10. Monitoring of privatization and universal periodic review 

128. The Special Rapporteur considers it important, in the context of the universal periodic review, to look at the negative effects of privatization on the right to education in countries under review and for Governments to regulate private providers and safeguard education as a public good. State obligations for respecting, protecting and fulfilling the right to education, particularly in the context of privatization, should be a priority concern in such reviews. 

11. Fostering the justiciability of the right to education and public interest litigation 

129. As already stated by the Special Rapporteur, the right to education is justiciable and Governments can usefully draw upon jurisprudence in formulating laws, regulations and policies for regulating private providers (A/HRC/23/35). When State obligations are incorporated into national legal systems, defending the right to education vis-à-vis private providers becomes easier. Rules and regulations that govern private schools must be easily available, and avenues outside of costly court systems must be created to allow parents, communities and civil society to bring complaints to public authorities.

130. In order to defend the right to education vis-à-vis operations of private education providers, the State should facilitate and promote public interest litigation, by providing legal aid or by supporting civil society entities that provide such a role. The State should also support legal clinics in law schools that seek to research and enforce the right to education in courts as a cost-effective way of promoting public interest in education.
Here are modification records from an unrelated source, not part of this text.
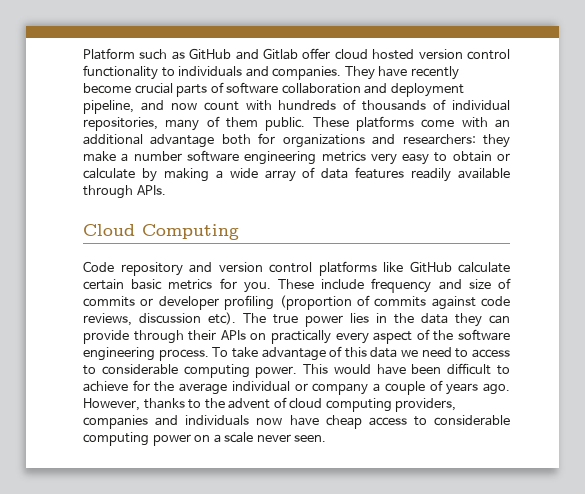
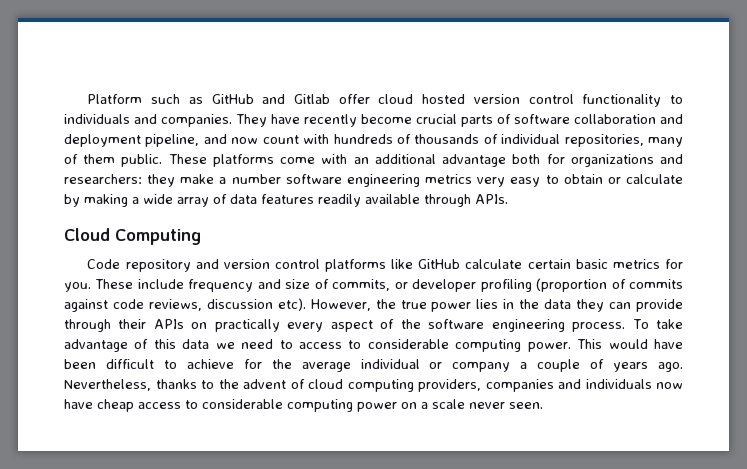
- These include frequency and size of commits or developer profiling (proportion of commits against code reviews, discussion etc).
+ These include frequency and size of commits, or developer profiling (proportion of commits against code reviews, discussion etc).
- The true power lies in the data they can provide through their APIs on practically every aspect of the software engineering process.
+ However, the true power lies in the data they can provide through their APIs on practically every aspect of the software engineering process.
- However, thanks to the advent of cloud computing providers, companies and individuals now have cheap access to considerable computing power on a scale never seen.
+ Nevertheless, thanks to the advent of cloud computing providers, companies and individuals now have cheap access to considerable computing power on a scale never seen.

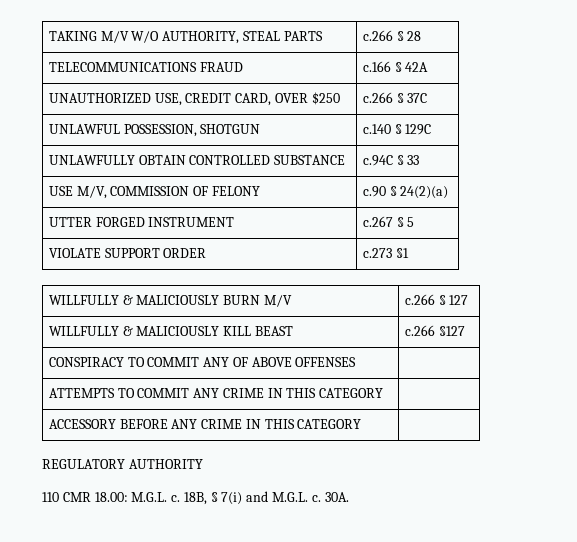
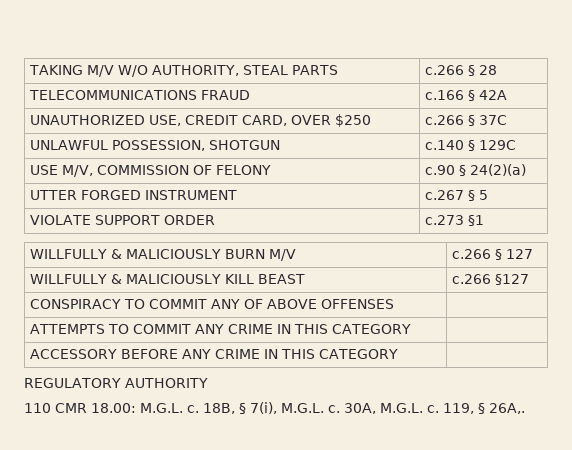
- UNLAWFULLY OBTAIN CONTROLLED SUBSTANCE | c.94C § 33
- 18B, § 7(i) and M.G.L. c. 30A.
+ 18B, § 7(i), M.G.L. c. 30A, M.G.L. c. 119, § 26A,.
12. Engaging with parliamentarians

131. Parliamentarians, particularly members of education commissions or committees, play a key role in laying down regulatory frameworks for controlling private providers in education, as well as overseeing their implementation. Their advocacy for such a framework is very valuable. States should empower parliamentary committees to monitor private education providers, to ensure the right to education is fully respected, protected and fulfilled in the country.

13. Encouraging and supporting the role of intellectual community and civil society organizations 

132. The Special Rapporteur calls upon civil society organizations and the intellectual community, as well as students, parents and community associations, to expose the negative effects of  private providers in education. He encourages them to voice their concerns more strongly and widely as an essential function of the social compact for education in an endeavour to forge a global movement against the commercialization of education. Their advocacy work for fostering social justice and equity is valuable to counter market-based approaches in education. Research, events and expert consultations on the effects of privatization on the exercise and enjoyment of the right to education should be encouraged and supported.